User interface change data
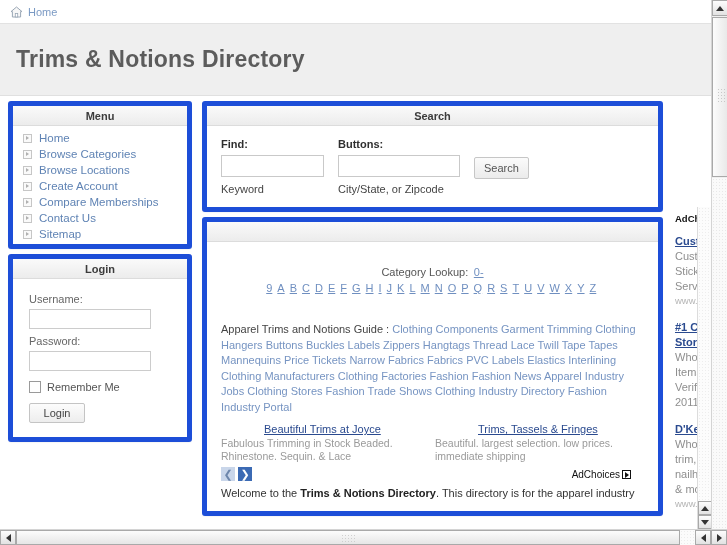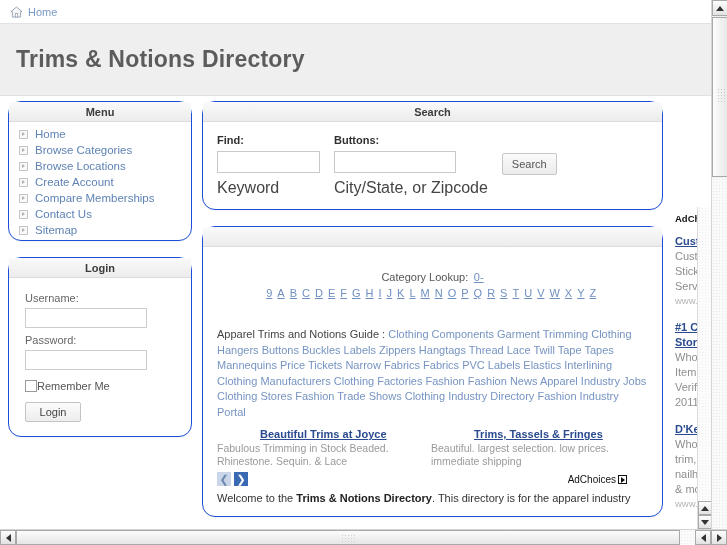"Menu" .panel { border: 1px solid #1d4ed8 -> 5px solid #1d4ed8; border-radius: 13px -> 3px; margin-bottom: 16px -> 5px }
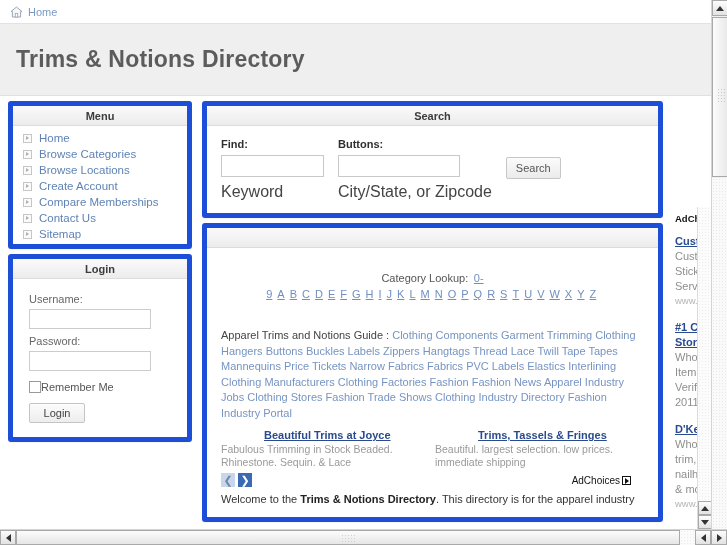"Keyword" .sf .hint { font-size: 16px -> 11px }
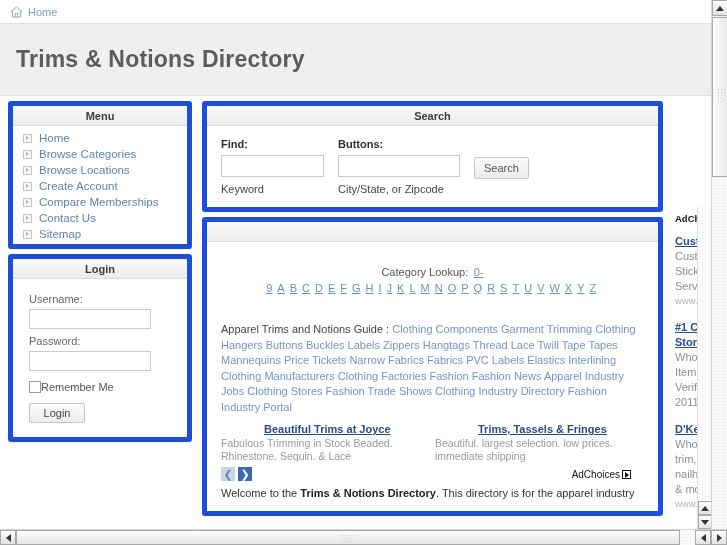"Remember Me" .remember-row { gap: none -> 6px }
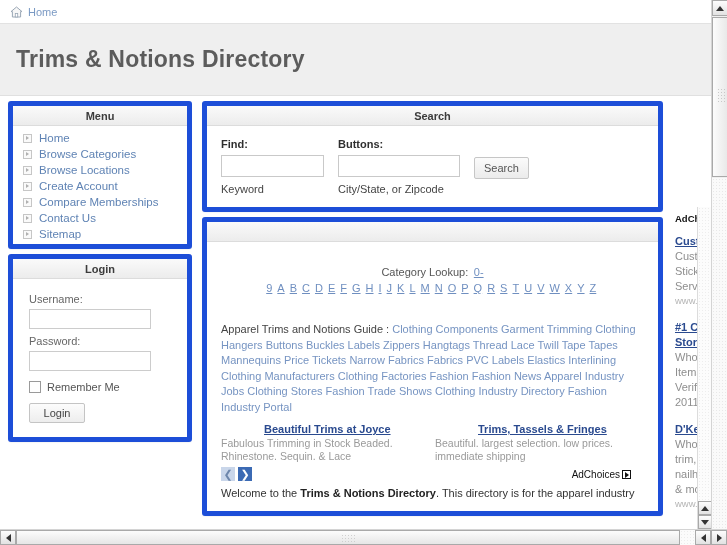"Beautiful Trims at Joyce" .ad-title { font-weight: bold -> normal }
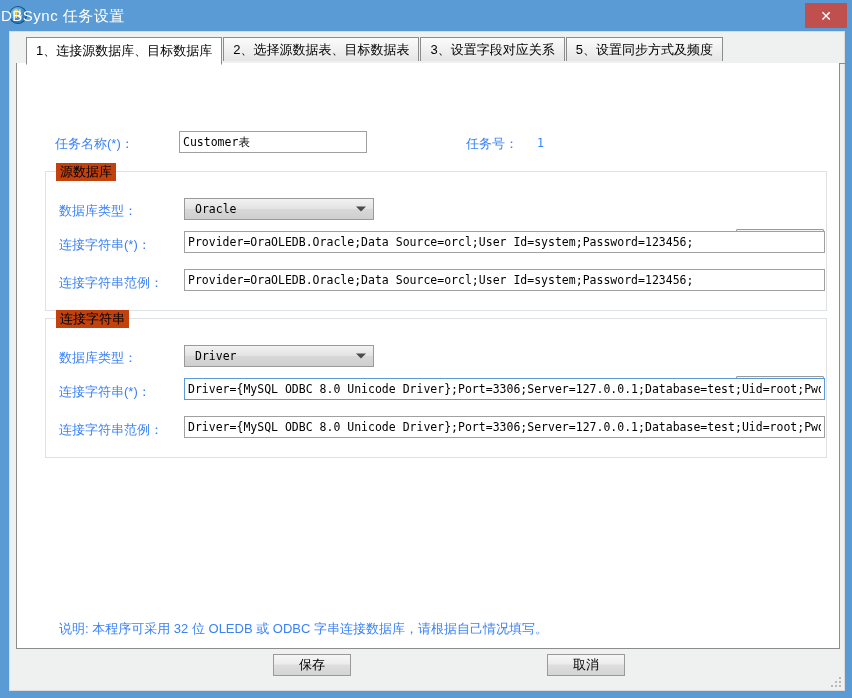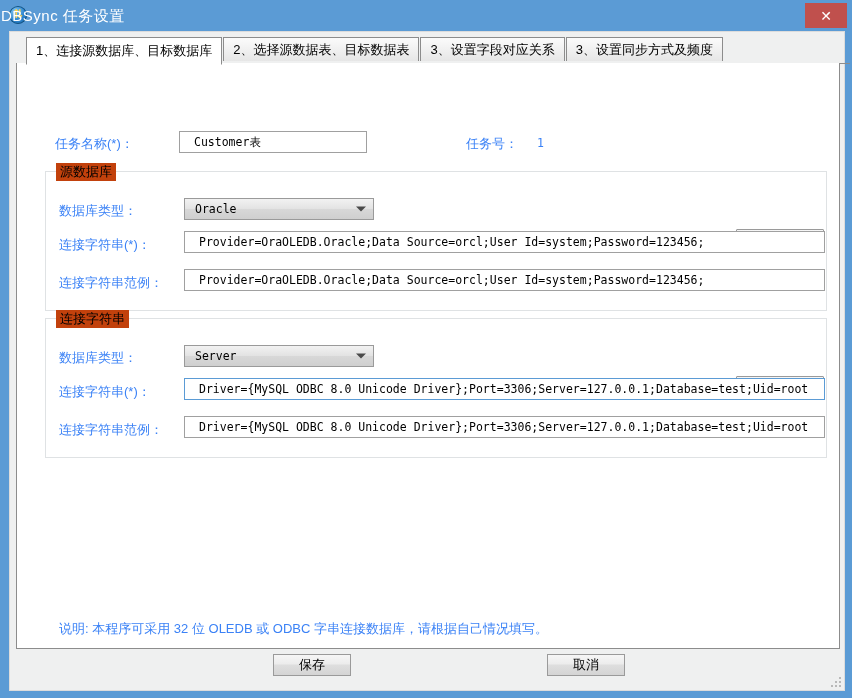"3、设置同步方式及频度" div.tab { text: 3 -> 5 }
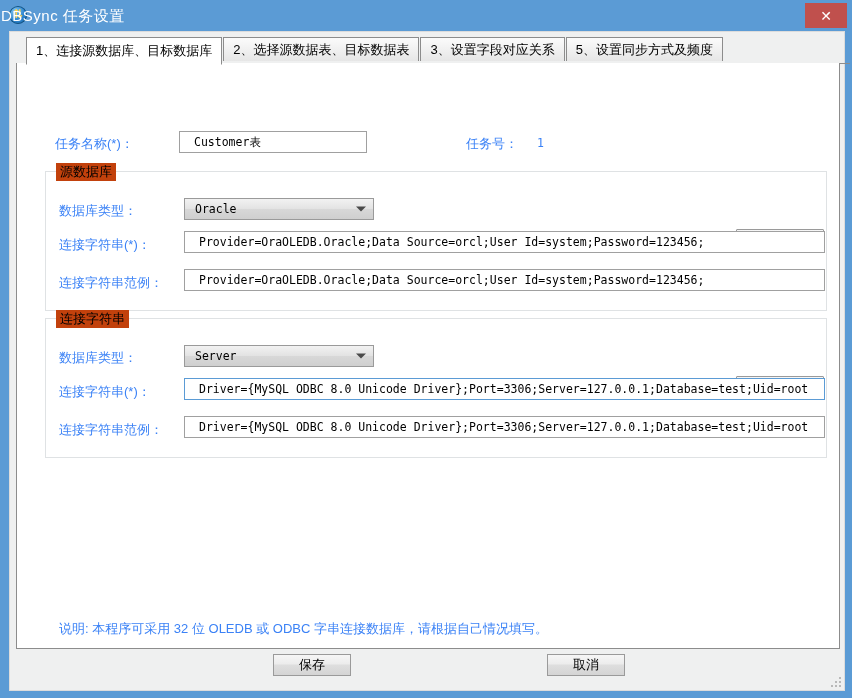"Customer表" .txt { padding: 1px 14px -> 1px 3px }
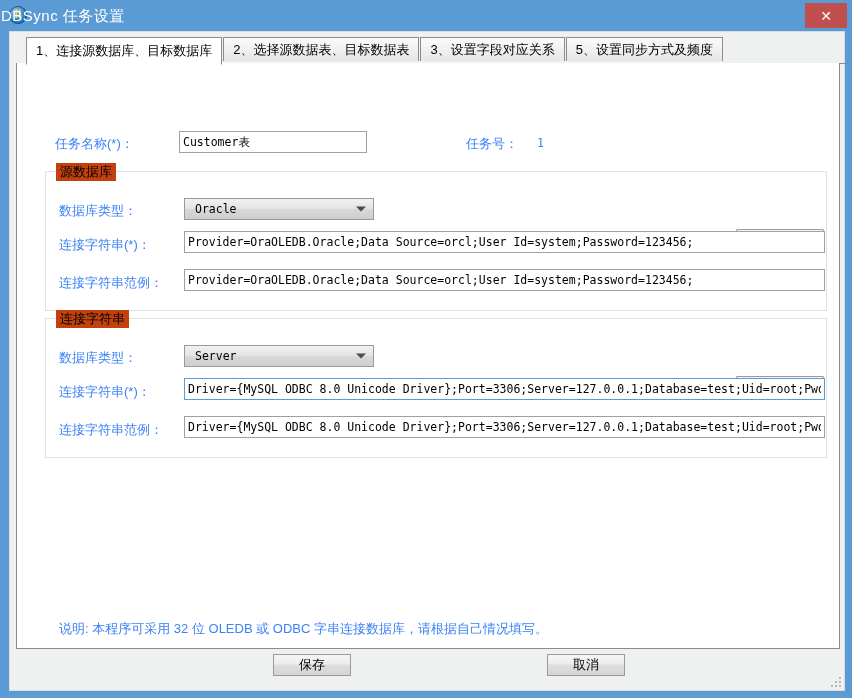"Server" span { text: Server -> Driver }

◆ ASSIGNMENT:
Only the lines from the one with "text: 3 -> 5" through the final line of the entries belong in the answer, set down exactly, with both ends included and no pictures.

◆ RESULT BELOW:
"3、设置同步方式及频度" div.tab { text: 3 -> 5 }
"Customer表" .txt { padding: 1px 14px -> 1px 3px }
"Server" span { text: Server -> Driver }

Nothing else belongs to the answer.